**What you are asked to do**
Would you transcribe each entry precisely as it stands, setting aside any images?
────
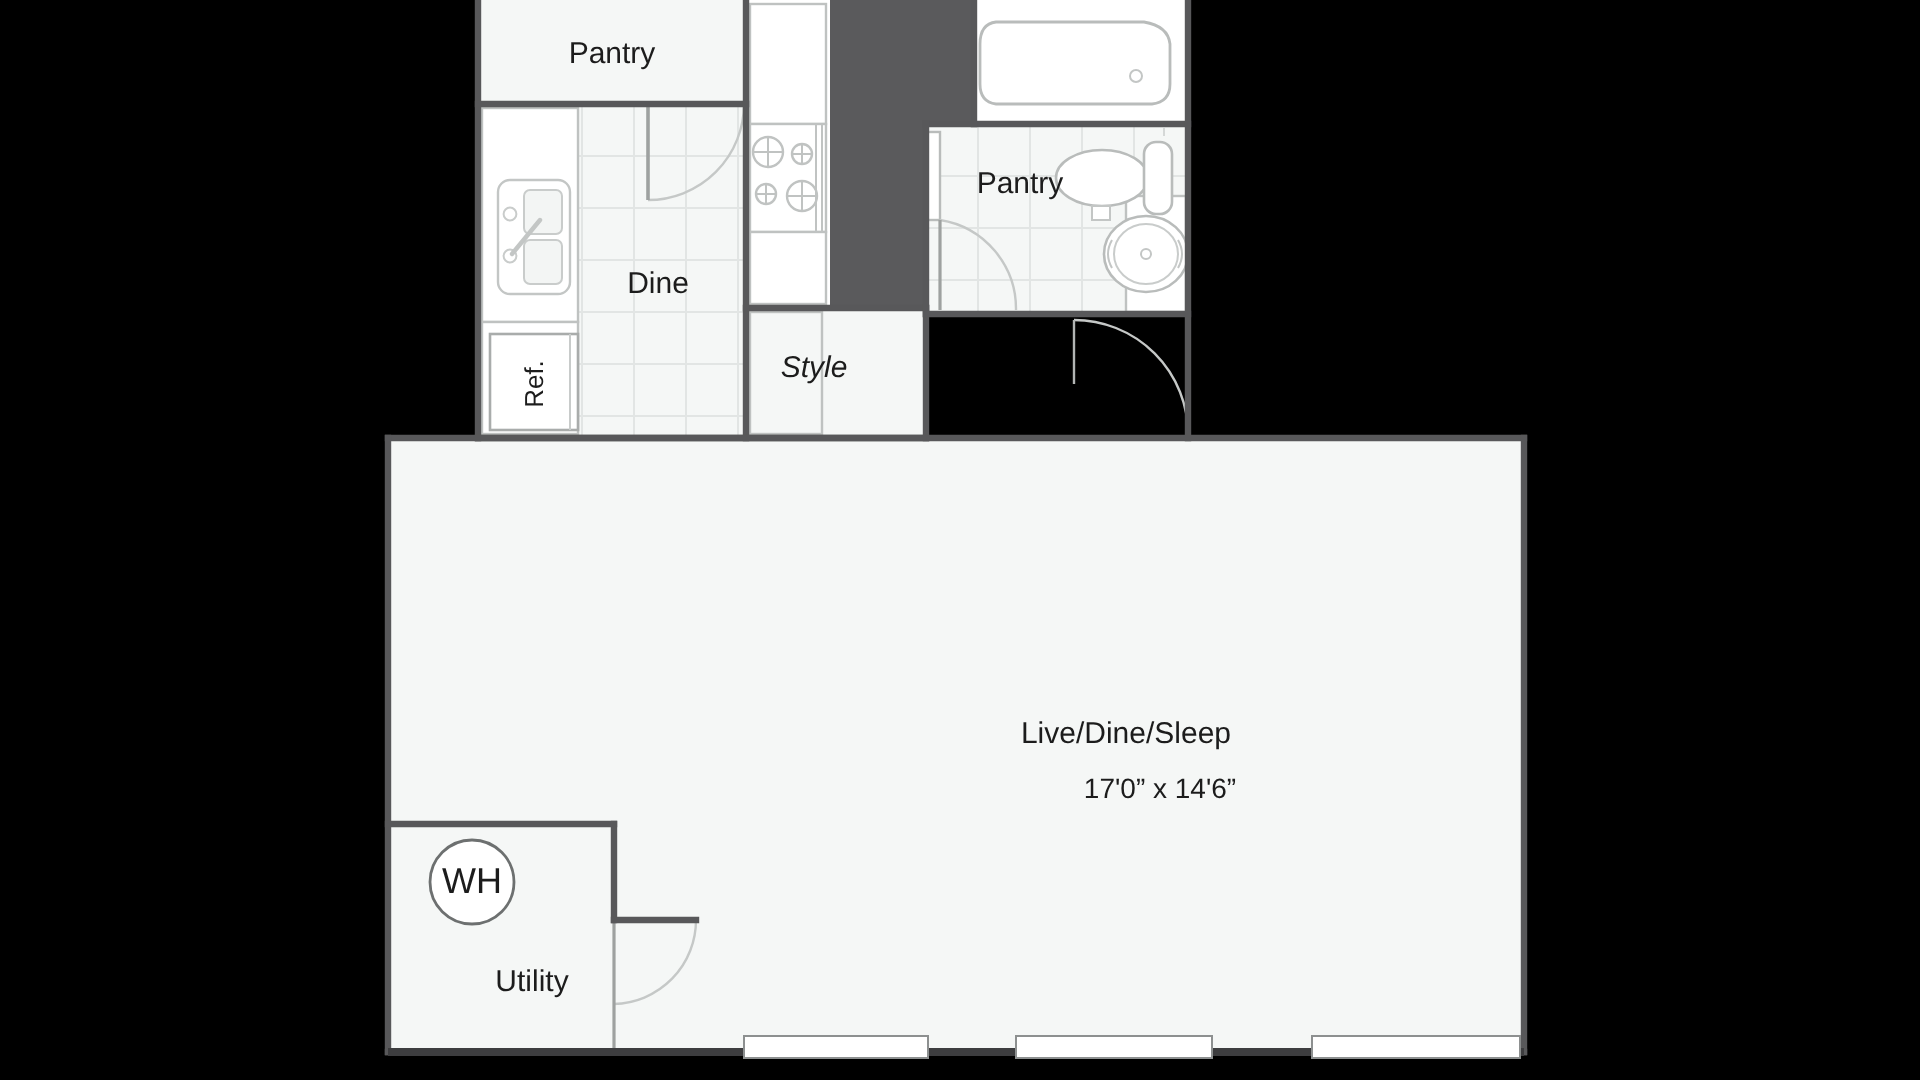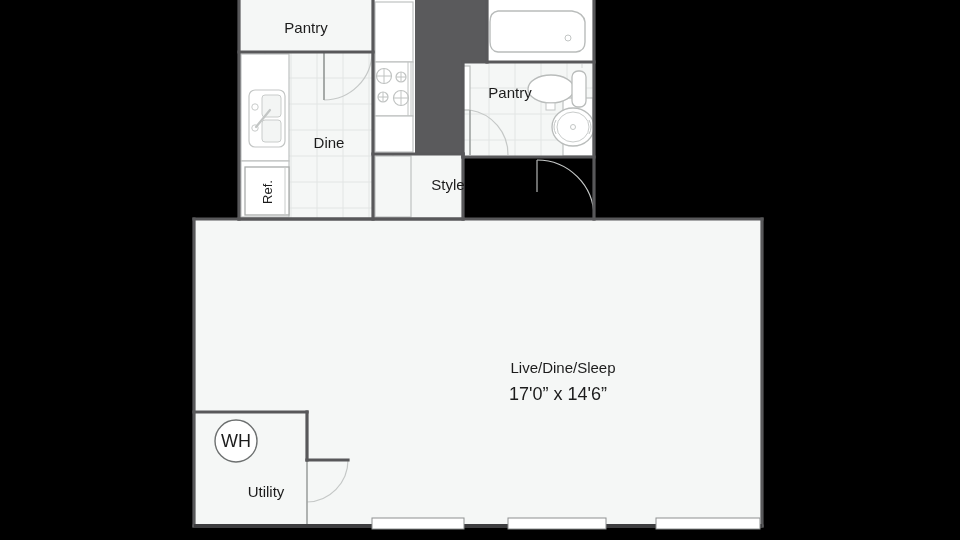--- a/index.html
+++ b/index.html
@@ -207,7 +207,7 @@
 
   <div class="lbl lbl-small rot90" style="left:267px; top:192px;">Ref.</div>
 
-  <div class="lbl lbl-room ctr" style="left:448px; top:184px;">Style</div>
+  <div class="lbl lbl-room ctr" style="left:407px; top:184px;font-style:italic;">Style</div>
 
   <div class="lbl lbl-room ctr" style="left:510px; top:92px;">Pantry</div>
 

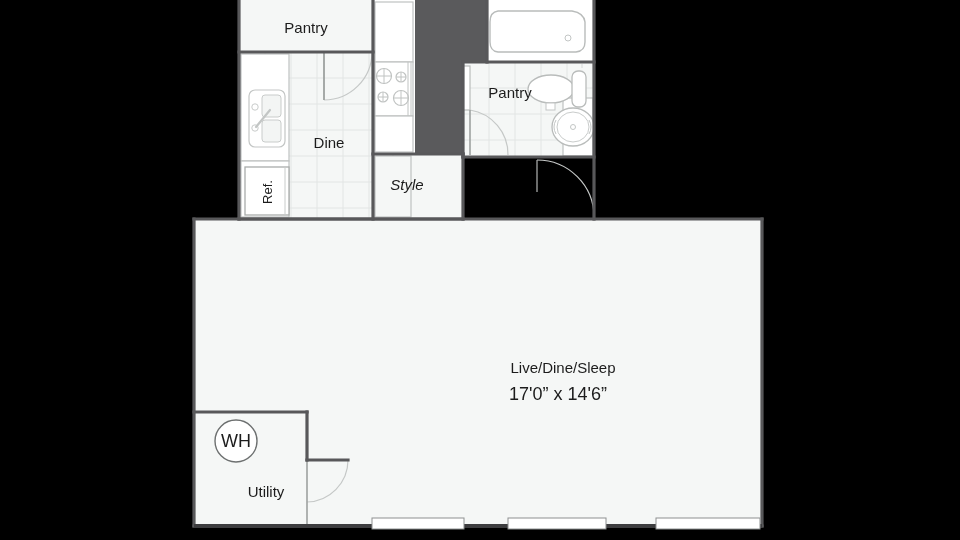--- a/index.html
+++ b/index.html
@@ -30,7 +30,7 @@
   }
   .lbl-room   { font-size: 15px; }
   .lbl-small  { font-size: 13px; }
-  .lbl-dim    { font-size: 18px; }
+  .lbl-dim    { font-size: 14px; margin-left: 22px; }
   .lbl-wh     { font-size: 18px; }
   .rot90 { transform: translate(-50%,-50%) rotate(-90deg); }
   .ctr   { transform: translate(-50%,-50%); }

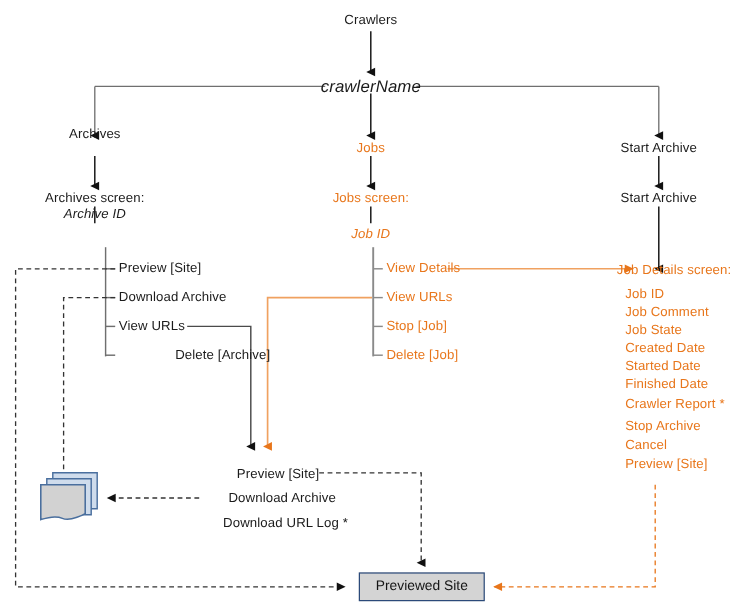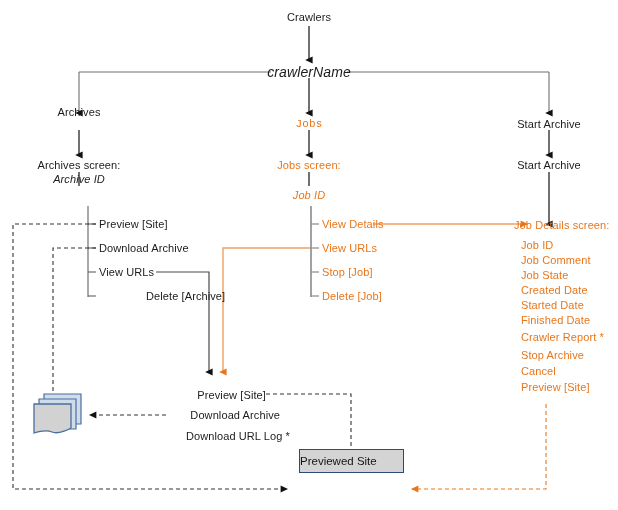--- a/index.html
+++ b/index.html
@@ -106,7 +106,7 @@
   <div class="lbl ctr ital" style="left:309px;top:66px;font-size:14px;">crawlerName</div>
 
   <div class="lbl ctr" style="left:79px;top:106px;">Archives</div>
-  <div class="lbl ctr orange" style="left:309px;top:118px;font-family:Liberation Mono, monospace;">Jobs</div>
+  <div class="lbl ctr orange" style="left:309px;top:118px;">Jobs</div>
   <div class="lbl ctr" style="left:549px;top:118px;">Start Archive</div>
 
   <div class="lbl ctr" style="left:79px;top:159px;">Archives screen:</div>

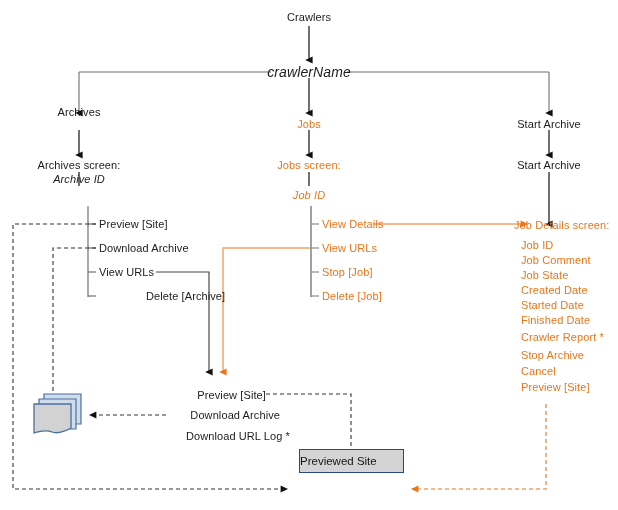--- a/index.html
+++ b/index.html
@@ -19,10 +19,10 @@
   .lbl.ctr{transform:translateX(-50%);}
   .lbl.rgt{transform:translateX(-100%);}
   .box-previewed{
-    position:absolute;left:299px;top:449px;width:103px;height:22px;
+    position:absolute;left:299px;top:477px;width:103px;height:22px;
     background:#d4d4d4;border:1px solid #2b4a7a;
     box-shadow:0 0 0 0 transparent;
-    display:flex;align-items:center;justify-content:flex-start;
+    display:flex;align-items:center;justify-content:center;
     font-size:11.5px;color:#141414;
   }
   .stack-icon{position:absolute;left:31px;top:390px;width:56px;height:45px;}

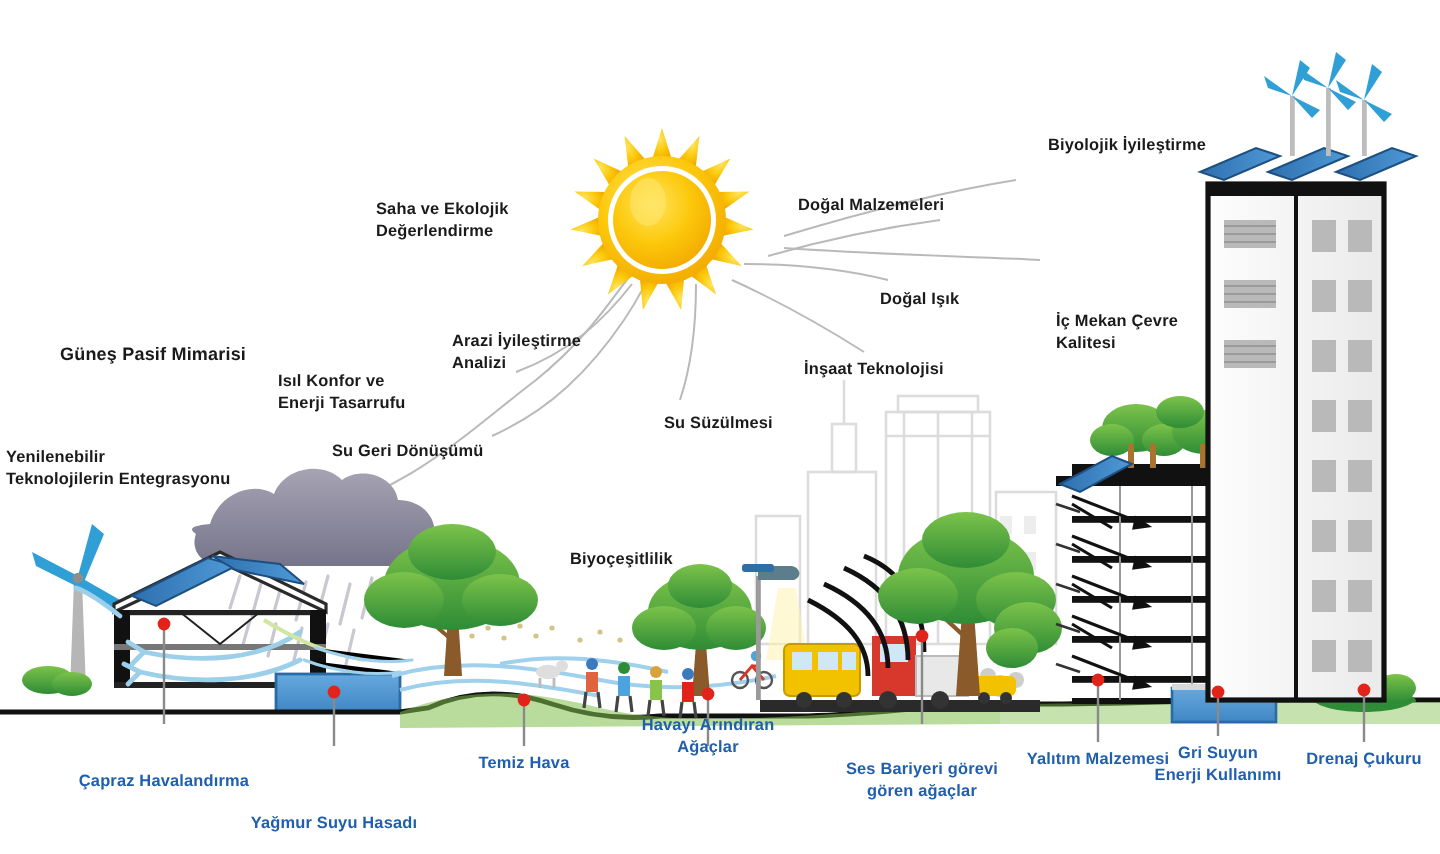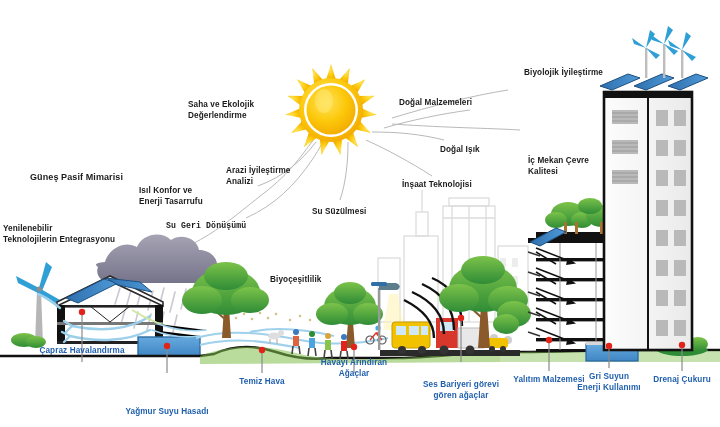--- a/index.html
+++ b/index.html
@@ -494,7 +494,7 @@
       <div class="lbl" style="left: 166px; top: 221px; font-family: Liberation Mono, monospace;">Su Geri Dönüşümü</div>
       <div class="lbl" style="left: 3px; top: 224px;">Yenilenebilir
 Teknolojilerin Entegrasyonu</div>
-      <div class="lbl" style="left: 312px; top: 207px;">Su Süzülmesi</div>
+      <div class="lbl" style="left: 332px; top: 207px;">Su Süzülmesi</div>
       <div class="lbl" style="left: 399px; top: 98px;">Doğal Malzemeleri</div>
       <div class="lbl" style="left: 440px; top: 145px;">Doğal Işık</div>
       <div class="lbl" style="left: 402px; top: 180px;">İnşaat Teknolojisi</div>

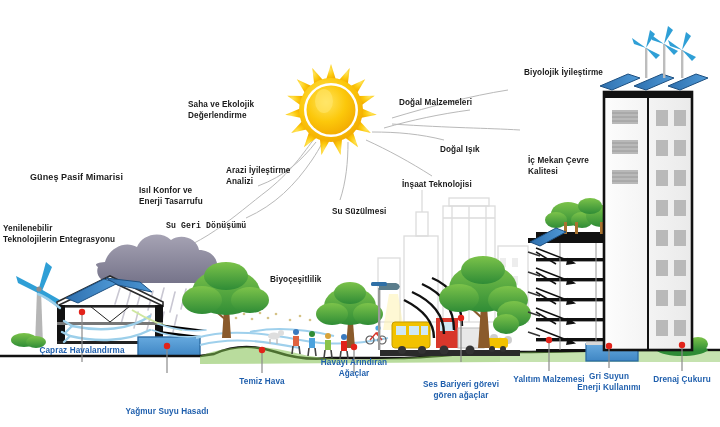--- a/index.html
+++ b/index.html
@@ -491,7 +491,7 @@
 Analizi</div>
       <div class="lbl" style="left: 139px; top: 186px;">Isıl Konfor ve
 Enerji Tasarrufu</div>
-      <div class="lbl" style="left: 166px; top: 221px; font-family: Liberation Mono, monospace;">Su Geri Dönüşümü</div>
+      <div class="lbl" style="left: 166px; top: 221px;">Su Geri Dönüşümü</div>
       <div class="lbl" style="left: 3px; top: 224px;">Yenilenebilir
 Teknolojilerin Entegrasyonu</div>
       <div class="lbl" style="left: 332px; top: 207px;">Su Süzülmesi</div>

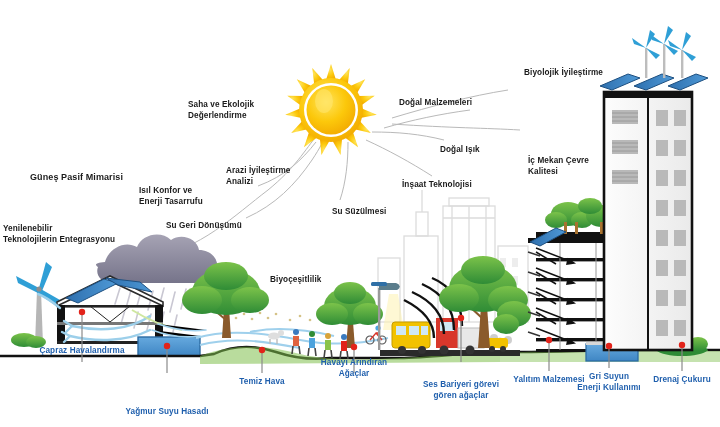--- a/index.html
+++ b/index.html
@@ -501,7 +501,7 @@
       <div class="lbl" style="left: 524px; top: 68px;">Biyolojik İyileştirme</div>
       <div class="lbl" style="left: 528px; top: 126px; margin-top: 30px;">İç Mekan Çevre
 Kalitesi</div>
-      <div class="lbl" style="left: 270px; top: 275px; text-align: right;">Biyoçeşitlilik</div>
+      <div class="lbl" style="left: 285px; top: 275px; text-align: right;">Biyoçeşitlilik</div>
       <div class="lbl blue ctr" style="left: 82px; top: 346px;">Çapraz Havalandırma</div>
       <div class="lbl blue ctr" style="left: 167px; top: 377px; margin-top: 30px;">Yağmur Suyu Hasadı</div>
       <div class="lbl blue ctr" style="left: 262px; top: 377px;">Temiz Hava</div>

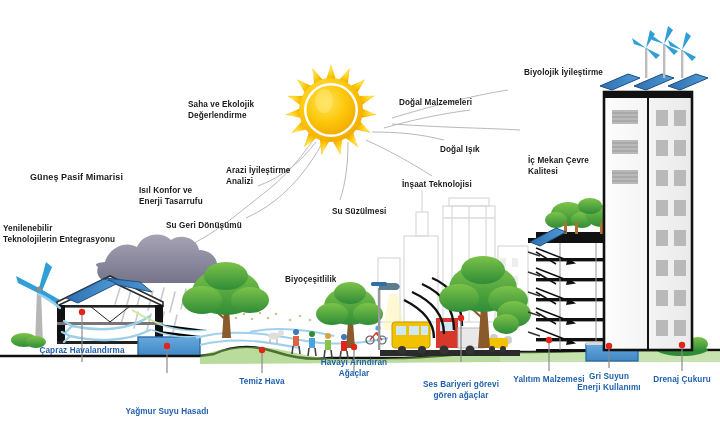--- a/index.html
+++ b/index.html
@@ -502,7 +502,7 @@
       <div class="lbl" style="left: 528px; top: 126px; margin-top: 30px;">İç Mekan Çevre
 Kalitesi</div>
       <div class="lbl" style="left: 285px; top: 275px; text-align: right;">Biyoçeşitlilik</div>
-      <div class="lbl blue ctr" style="left: 82px; top: 346px;">Çapraz Havalandırma</div>
+      <div class="lbl blue ctr" style="left: 82px; top: 386px;">Çapraz Havalandırma</div>
       <div class="lbl blue ctr" style="left: 167px; top: 377px; margin-top: 30px;">Yağmur Suyu Hasadı</div>
       <div class="lbl blue ctr" style="left: 262px; top: 377px;">Temiz Hava</div>
       <div class="lbl blue ctr" style="left: 354px; top: 358px;">Havayı Arındıran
────
**Solved exercise**
--- a/index.html
+++ b/index.html
@@ -207,7 +207,7 @@
 
   <div class="lbl lbl-small rot90" style="left:267px; top:192px;">Ref.</div>
 
-  <div class="lbl lbl-room ctr" style="left:448px; top:184px;">Style</div>
+  <div class="lbl lbl-room ctr" style="left:407px; top:184px;font-style:italic;">Style</div>
 
   <div class="lbl lbl-room ctr" style="left:510px; top:92px;">Pantry</div>
 

--- a/index.html
+++ b/index.html
@@ -30,7 +30,7 @@
   }
   .lbl-room   { font-size: 15px; }
   .lbl-small  { font-size: 13px; }
-  .lbl-dim    { font-size: 18px; }
+  .lbl-dim    { font-size: 14px; margin-left: 22px; }
   .lbl-wh     { font-size: 18px; }
   .rot90 { transform: translate(-50%,-50%) rotate(-90deg); }
   .ctr   { transform: translate(-50%,-50%); }

--- a/index.html
+++ b/index.html
@@ -106,7 +106,7 @@
   <div class="lbl ctr ital" style="left:309px;top:66px;font-size:14px;">crawlerName</div>
 
   <div class="lbl ctr" style="left:79px;top:106px;">Archives</div>
-  <div class="lbl ctr orange" style="left:309px;top:118px;font-family:Liberation Mono, monospace;">Jobs</div>
+  <div class="lbl ctr orange" style="left:309px;top:118px;">Jobs</div>
   <div class="lbl ctr" style="left:549px;top:118px;">Start Archive</div>
 
   <div class="lbl ctr" style="left:79px;top:159px;">Archives screen:</div>

--- a/index.html
+++ b/index.html
@@ -19,10 +19,10 @@
   .lbl.ctr{transform:translateX(-50%);}
   .lbl.rgt{transform:translateX(-100%);}
   .box-previewed{
-    position:absolute;left:299px;top:449px;width:103px;height:22px;
+    position:absolute;left:299px;top:477px;width:103px;height:22px;
     background:#d4d4d4;border:1px solid #2b4a7a;
     box-shadow:0 0 0 0 transparent;
-    display:flex;align-items:center;justify-content:flex-start;
+    display:flex;align-items:center;justify-content:center;
     font-size:11.5px;color:#141414;
   }
   .stack-icon{position:absolute;left:31px;top:390px;width:56px;height:45px;}

--- a/index.html
+++ b/index.html
@@ -494,7 +494,7 @@
       <div class="lbl" style="left: 166px; top: 221px; font-family: Liberation Mono, monospace;">Su Geri Dönüşümü</div>
       <div class="lbl" style="left: 3px; top: 224px;">Yenilenebilir
 Teknolojilerin Entegrasyonu</div>
-      <div class="lbl" style="left: 312px; top: 207px;">Su Süzülmesi</div>
+      <div class="lbl" style="left: 332px; top: 207px;">Su Süzülmesi</div>
       <div class="lbl" style="left: 399px; top: 98px;">Doğal Malzemeleri</div>
       <div class="lbl" style="left: 440px; top: 145px;">Doğal Işık</div>
       <div class="lbl" style="left: 402px; top: 180px;">İnşaat Teknolojisi</div>

--- a/index.html
+++ b/index.html
@@ -491,7 +491,7 @@
 Analizi</div>
       <div class="lbl" style="left: 139px; top: 186px;">Isıl Konfor ve
 Enerji Tasarrufu</div>
-      <div class="lbl" style="left: 166px; top: 221px; font-family: Liberation Mono, monospace;">Su Geri Dönüşümü</div>
+      <div class="lbl" style="left: 166px; top: 221px;">Su Geri Dönüşümü</div>
       <div class="lbl" style="left: 3px; top: 224px;">Yenilenebilir
 Teknolojilerin Entegrasyonu</div>
       <div class="lbl" style="left: 332px; top: 207px;">Su Süzülmesi</div>

--- a/index.html
+++ b/index.html
@@ -501,7 +501,7 @@
       <div class="lbl" style="left: 524px; top: 68px;">Biyolojik İyileştirme</div>
       <div class="lbl" style="left: 528px; top: 126px; margin-top: 30px;">İç Mekan Çevre
 Kalitesi</div>
-      <div class="lbl" style="left: 270px; top: 275px; text-align: right;">Biyoçeşitlilik</div>
+      <div class="lbl" style="left: 285px; top: 275px; text-align: right;">Biyoçeşitlilik</div>
       <div class="lbl blue ctr" style="left: 82px; top: 346px;">Çapraz Havalandırma</div>
       <div class="lbl blue ctr" style="left: 167px; top: 377px; margin-top: 30px;">Yağmur Suyu Hasadı</div>
       <div class="lbl blue ctr" style="left: 262px; top: 377px;">Temiz Hava</div>

--- a/index.html
+++ b/index.html
@@ -502,7 +502,7 @@
       <div class="lbl" style="left: 528px; top: 126px; margin-top: 30px;">İç Mekan Çevre
 Kalitesi</div>
       <div class="lbl" style="left: 285px; top: 275px; text-align: right;">Biyoçeşitlilik</div>
-      <div class="lbl blue ctr" style="left: 82px; top: 346px;">Çapraz Havalandırma</div>
+      <div class="lbl blue ctr" style="left: 82px; top: 386px;">Çapraz Havalandırma</div>
       <div class="lbl blue ctr" style="left: 167px; top: 377px; margin-top: 30px;">Yağmur Suyu Hasadı</div>
       <div class="lbl blue ctr" style="left: 262px; top: 377px;">Temiz Hava</div>
       <div class="lbl blue ctr" style="left: 354px; top: 358px;">Havayı Arındıran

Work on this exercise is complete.